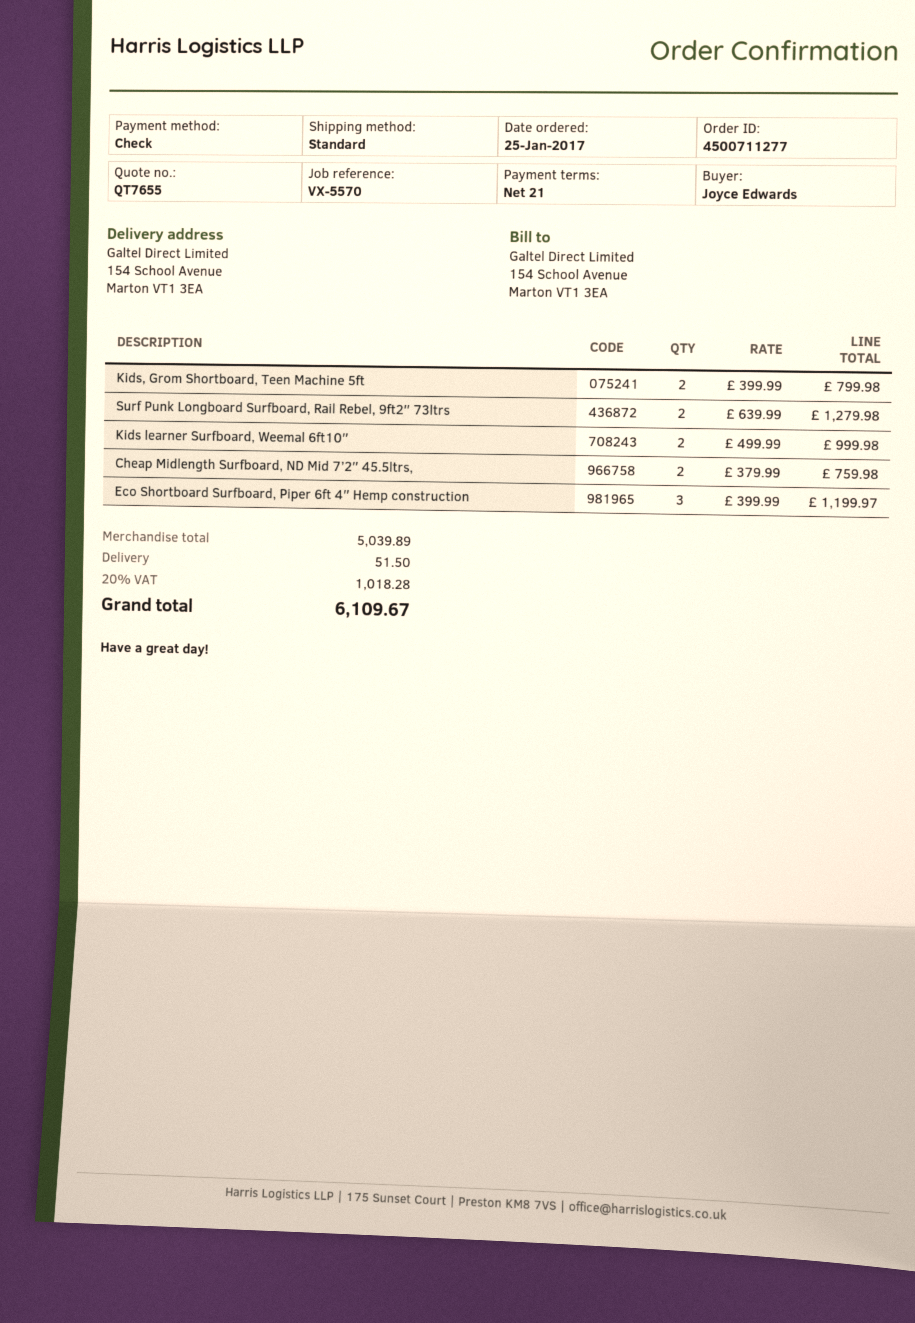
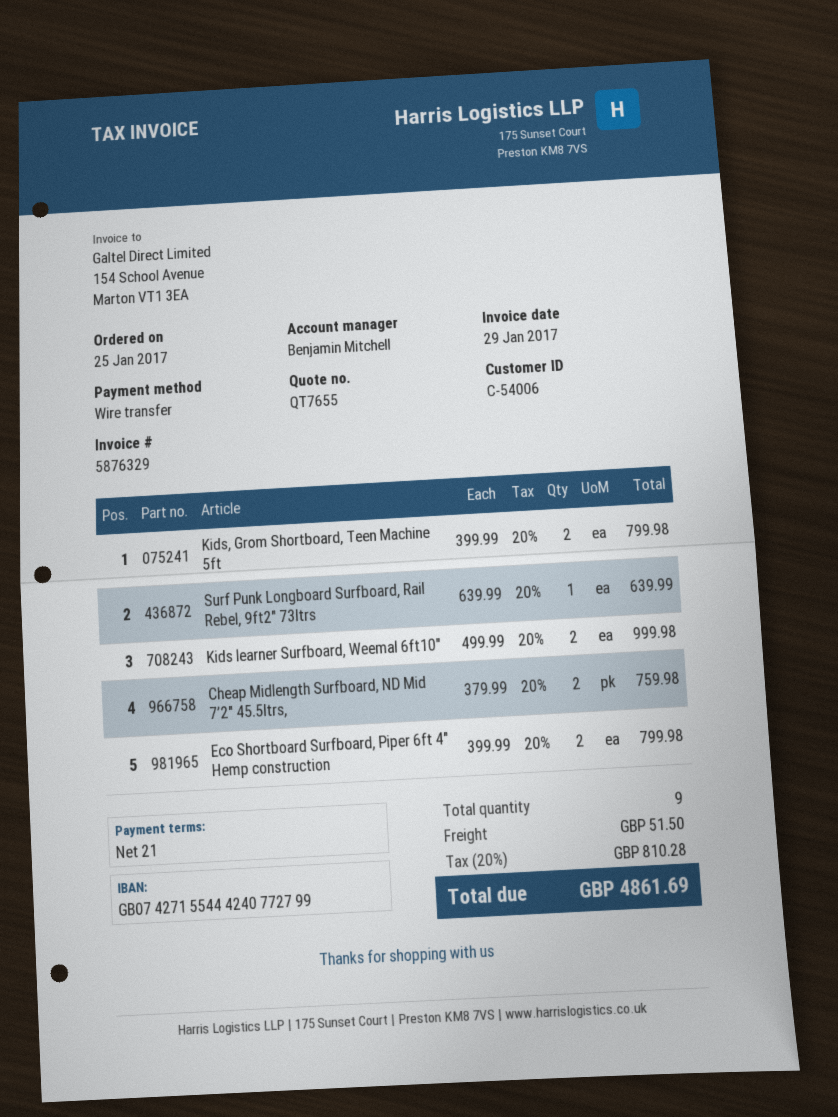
payment method: cheque -> bank transfer
Surf Punk Longboard Surfboard, Rail Rebel, 9ft2″ 73ltrs: 2 x 639.99 = 1279.98 -> 1 x 639.99 = 639.99
Eco Shortboard Surfboard, Piper 6ft 4″ Hemp construction: 3 x 399.99 = 1199.97 -> 2 x 399.99 = 799.98
tax: 20% = 1018.28 -> 20% = 810.28
total: 6109.67 -> 4861.69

########

**Work instruction**
Go through the records above, find every line with the word "Surfboard", and list those lines.

**Response box**
Surf Punk Longboard Surfboard, Rail Rebel, 9ft2″ 73ltrs: 2 x 639.99 = 1279.98 -> 1 x 639.99 = 639.99
Eco Shortboard Surfboard, Piper 6ft 4″ Hemp construction: 3 x 399.99 = 1199.97 -> 2 x 399.99 = 799.98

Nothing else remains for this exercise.